**Task details:** Whenever a line in the entries includes the word "none", copy that line out.

**Materials provided:**

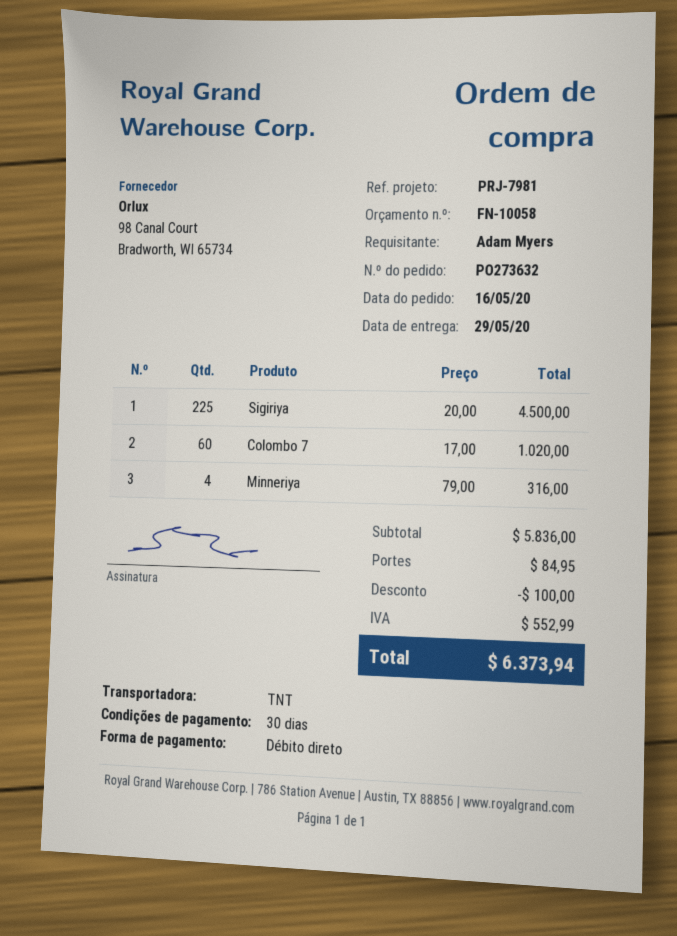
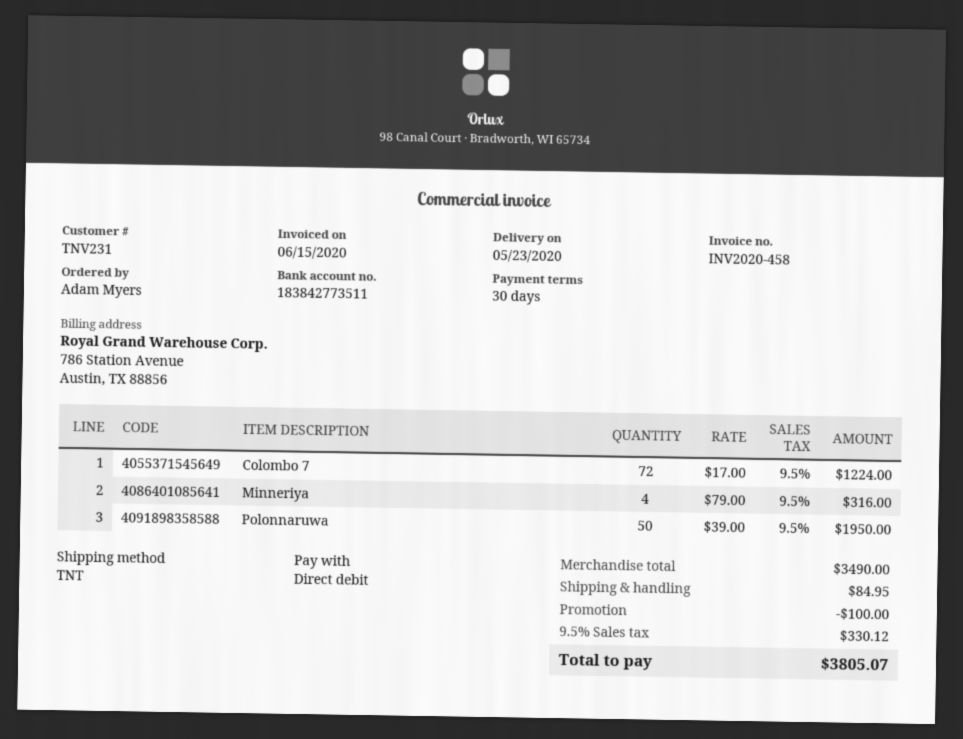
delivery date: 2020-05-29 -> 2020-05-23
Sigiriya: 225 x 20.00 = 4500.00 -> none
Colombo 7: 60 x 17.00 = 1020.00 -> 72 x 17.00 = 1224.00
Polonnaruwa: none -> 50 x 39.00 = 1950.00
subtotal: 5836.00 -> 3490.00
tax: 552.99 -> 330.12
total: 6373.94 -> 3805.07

**Finished exercise:**
Sigiriya: 225 x 20.00 = 4500.00 -> none
Polonnaruwa: none -> 50 x 39.00 = 1950.00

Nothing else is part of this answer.